The mean along-isobath heat and salt balances over the Middle Atlantic Bight continental shelf

Abstract

The mean heat and salt balances over the Middle Atlantic Bight continental shelf are investigated by testing the hypothesis that surface fluxes of heat or freshwater are balanced by along-isobath fluxes resulting from the mean, depth-averaged, along-isobath flow acting on the mean, depth-averaged, along-isobath temperature or salinity gradient. This hypothesized balance is equivalent in a Lagrangian frame to a column of water, for example, warming because of surface heating as it is advected southward along isobath by the mean flow.

Mean depth-averaged temperatures increase from north to south along isobath at a rate of 2°C (1000 km)−1 at midshelf, which is consistent with the hypothesized balance and mean surface heat flux estimates from the 50-yr NCEP Reanalysis. However, mean surface heat flux estimates from the higher-resolution 20-yr Objectively Analyzed Air–Sea Fluxes (OAFlux) reanalysis are too small to balance the along-isobath heat flux divergence implying a cross-shelf heat flux convergence. It is unclear which surface heat flux estimate, NCEP or OAFlux, is more accurate. The cross-shelf heat flux convergence resulting from the mean cross-shelf circulation is too small to balance the along-isobath heat flux divergence.

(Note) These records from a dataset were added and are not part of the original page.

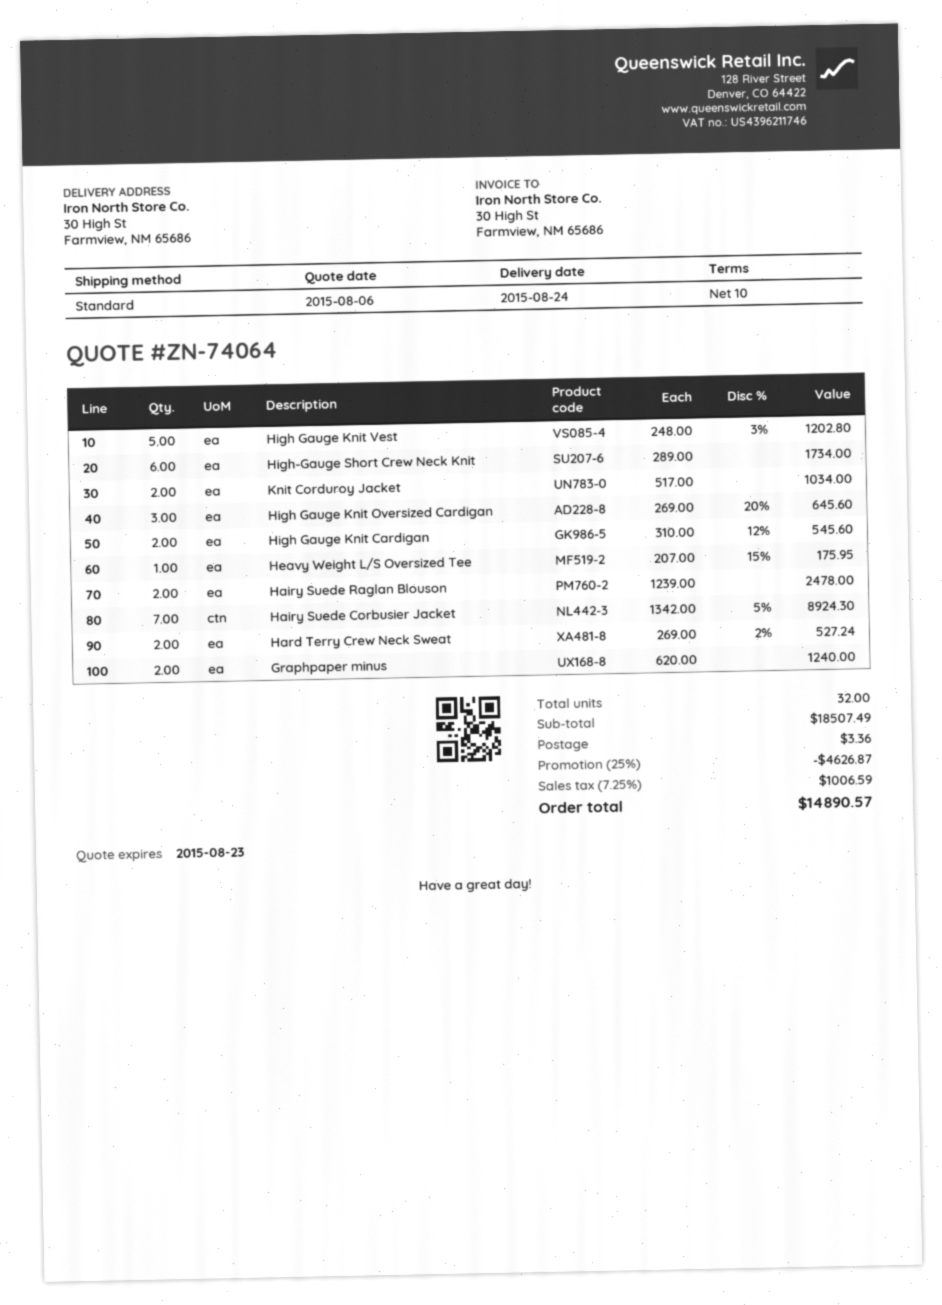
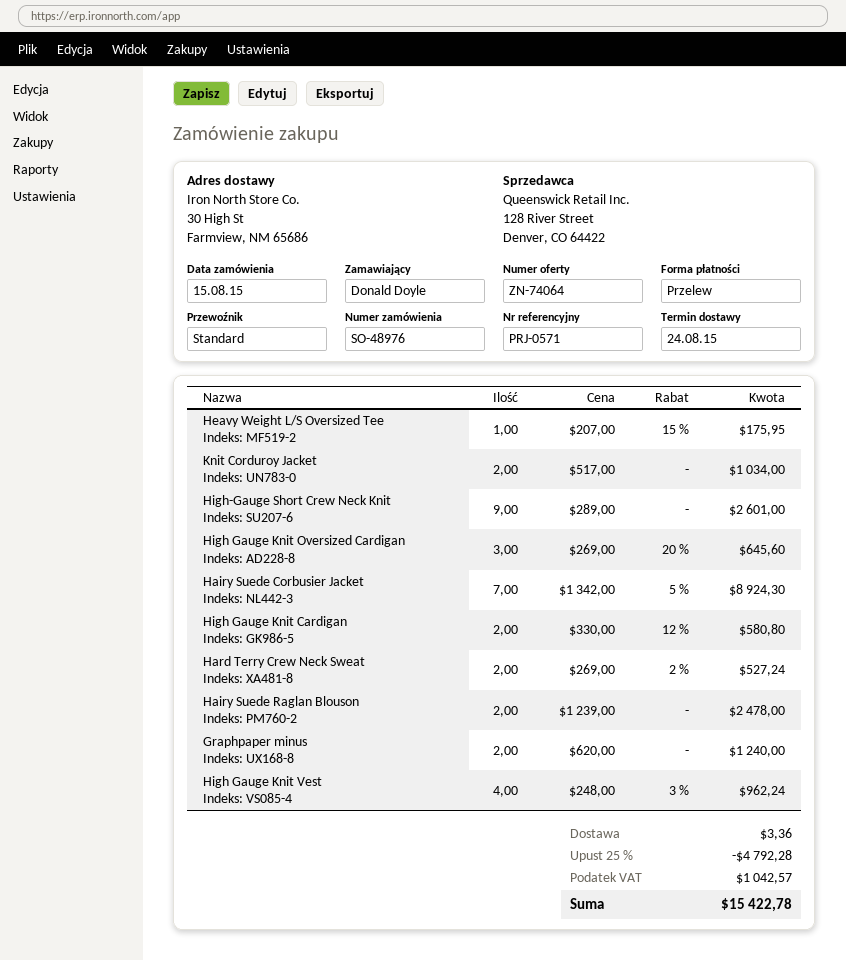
High Gauge Knit Vest: 5 x 248.00 - 3% = 1202.80 -> 4 x 248.00 - 3% = 962.24
High-Gauge Short Crew Neck Knit: 6 x 289.00 = 1734.00 -> 9 x 289.00 = 2601.00
High Gauge Knit Cardigan: 2 x 310.00 - 12% = 545.60 -> 2 x 330.00 - 12% = 580.80
discount: 25% = 4626.87 -> 25% = 4792.28
tax: 1006.59 -> 1042.57
total: 14890.57 -> 15422.78

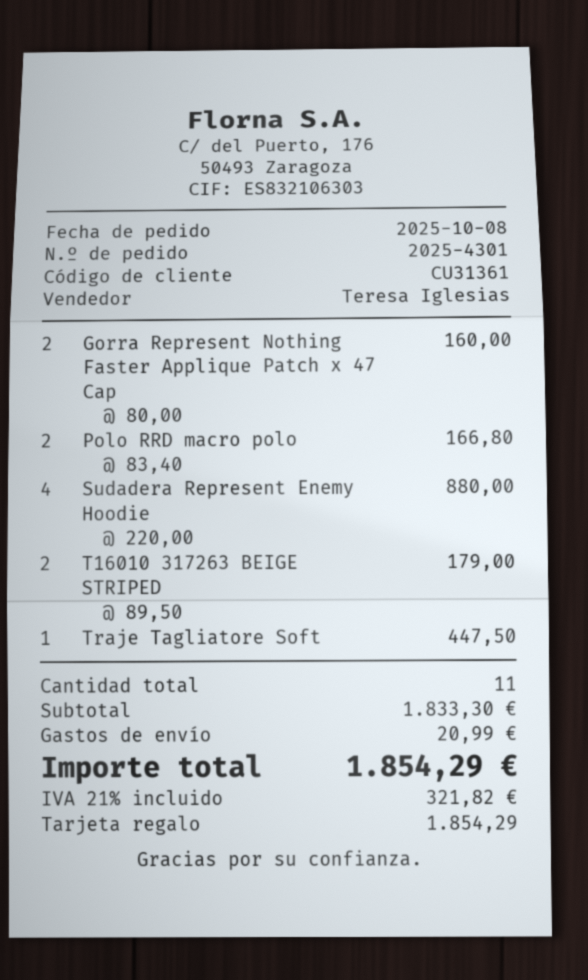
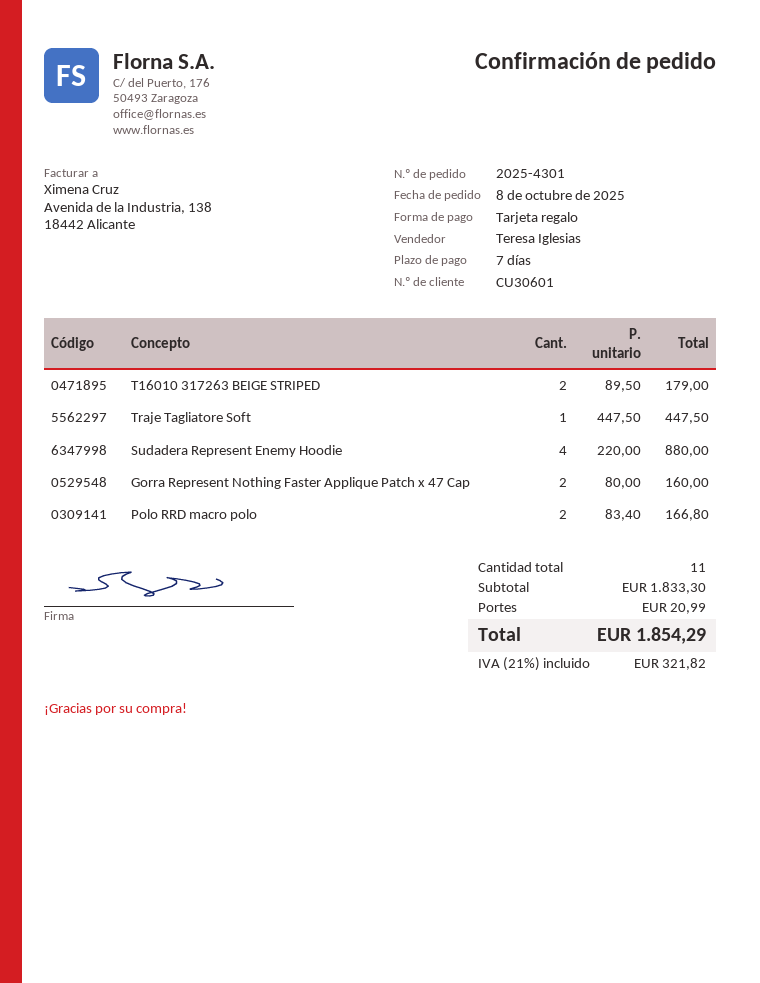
customer number: CU31361 -> CU30601

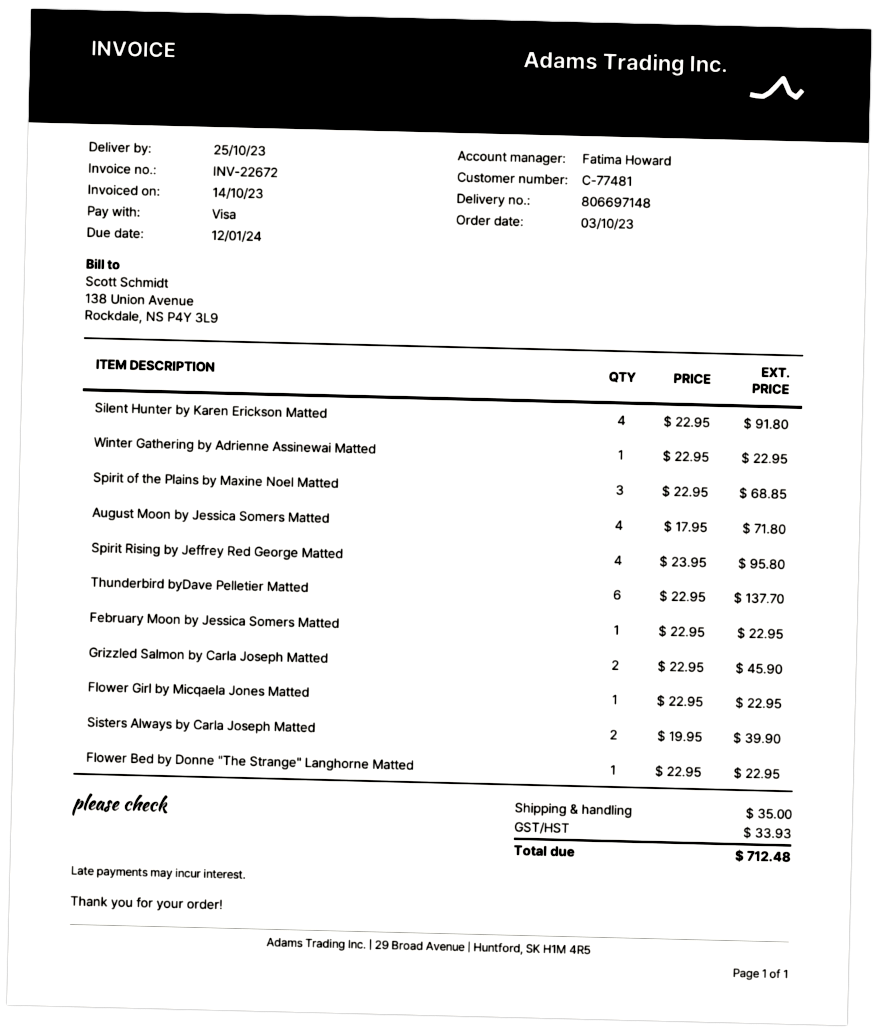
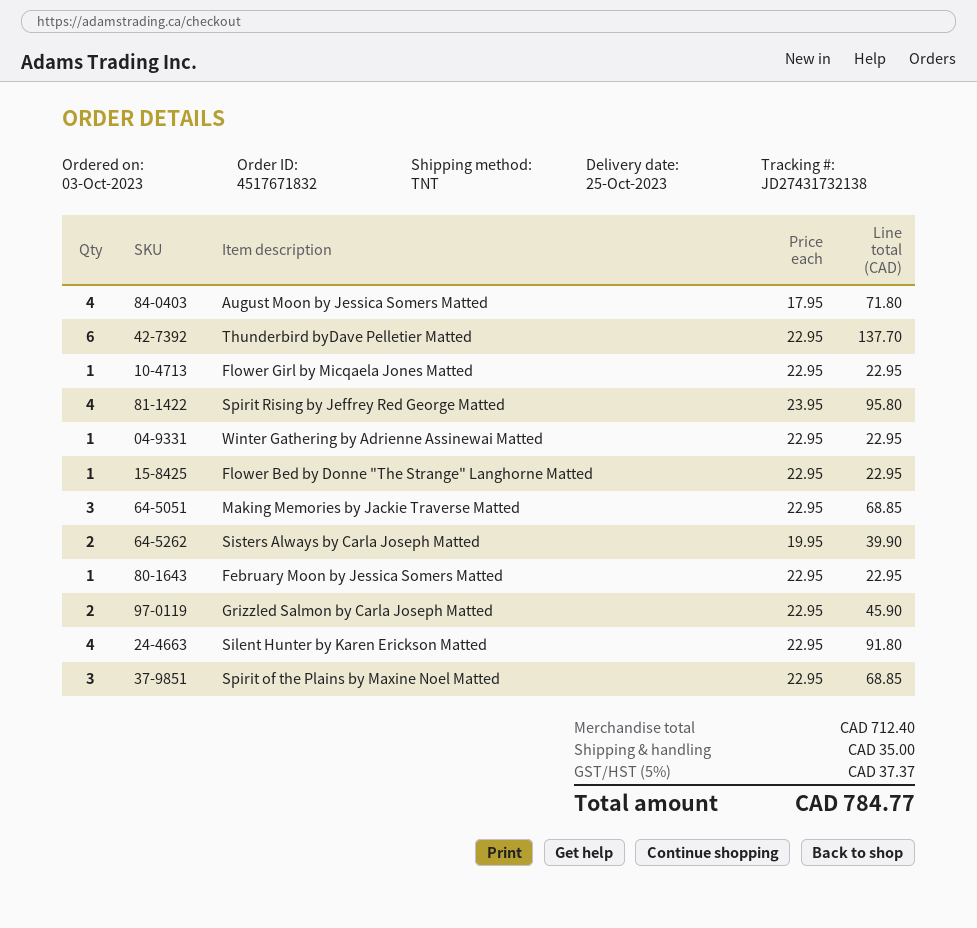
Making Memories by Jackie Traverse Matted: none -> 3 x 22.95 = 68.85
tax: 33.93 -> 37.37
total: 712.48 -> 784.77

Mean depth-averaged salinities increase from north to south along isobath at a rate of 1 (psu) (1000 km)−1 at midshelf. Mean precipitation and evaporation rates nearly balance so that the net freshwater flux is too small by more than an order of magnitude to account for the observed along-isobath increase in salinity. The cross-shelf salt flux divergence resulting from the mean cross-shelf circulation has the wrong sign to balance the divergence in the along-isobath salt flux. These results imply there must be an onshore “eddy” salt flux resulting from the time-dependent current and salinity variability.

The along-isobath temperature and salinity gradients compensate for each other so that the mean, depth-averaged, along-isobath density gradient is approximately zero. This suggests that there may be a feedback between the along-isobath density gradient and the onshore salt and heat fluxes that maintains the density gradient near zero.